もう、我慢すんのやめた
フワッと揺れる、明るい茶髪。
左目の下にある泣きぼくろ。
薄くて形のいい、意地悪に微笑むくちびる。
「……っ、俺でいいの?」
そう、控えめに聞かれた瞬間、私の目から大量に涙が溢れた。
佐倉がいい。佐倉じゃなきゃ嫌なの。
そう言いたいのに、涙が邪魔して上手く言えなくて、代わりにこれでもかってくらい頷く。

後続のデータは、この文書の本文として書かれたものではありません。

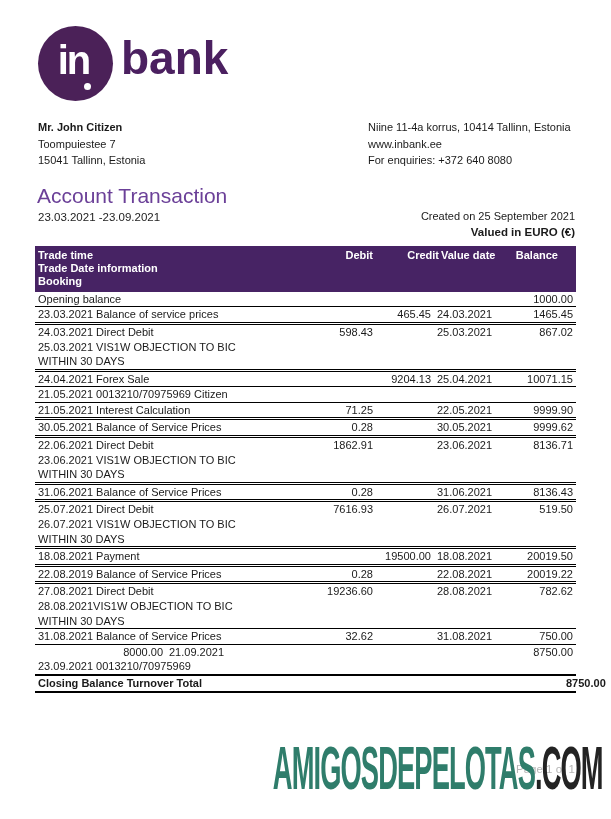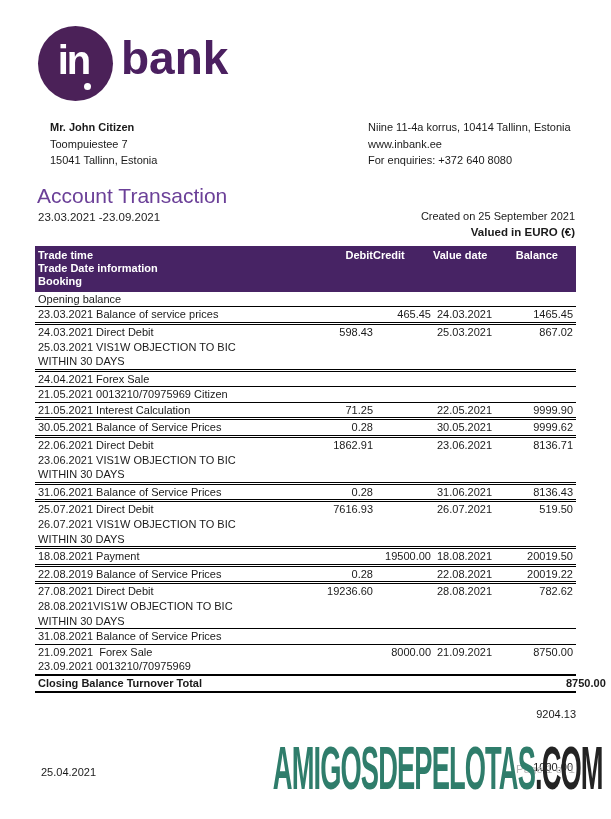"Mr. John Citizen" .cust-block { margin-left: 12px -> none }
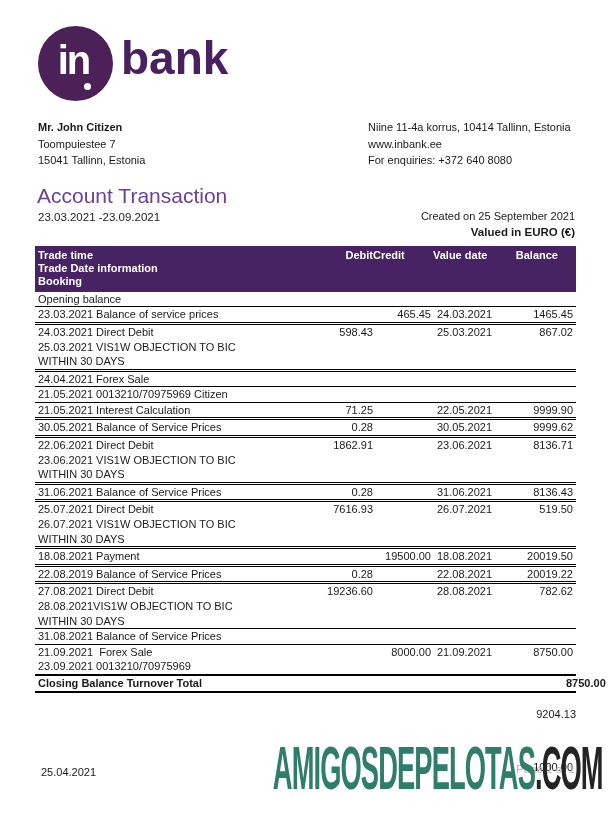"Credit" .h-credit { margin-left: none -> 8px; text-align: none -> right }
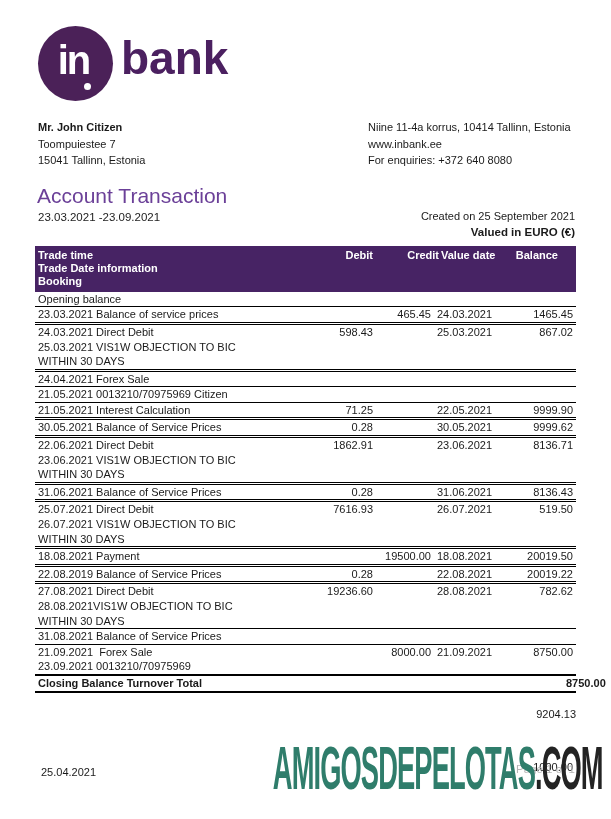"Opening balance" .b-thin { flex-direction: column -> none }
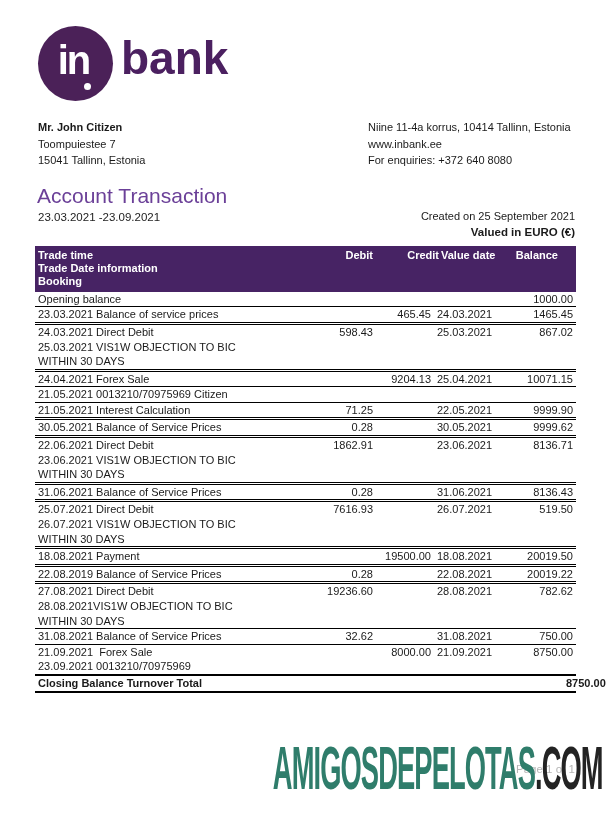"21.09.2021 Forex Sale" span.c-desc { html: <span>21.09.2021 Forex Sale</span> -> none }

「今度こそ、もう絶対離さねぇけど。それでも本当にいいんだな?」
そう確認する佐倉に、今度は首を振るよりも、もっとちゃんと気持ちが伝わればいいと思った。
"離さないで"の意味を込めて。
1歩前に足を踏み出してグッと佐倉との距離詰めれば、驚いたように目を見開いている佐倉に、目一杯の背伸びをして、
くちびるに、優しく触れるだけのキスをする。
「……ばっ、」
耳まで染まった佐倉を見ながら、出会った頃を思い出して、こうして今、佐倉が隣にいてくれる奇跡に感謝した。
ぜんぶ、ぜんぶ。
今日までにあったこと全ては、私と佐倉が出会うために必要だった過去で。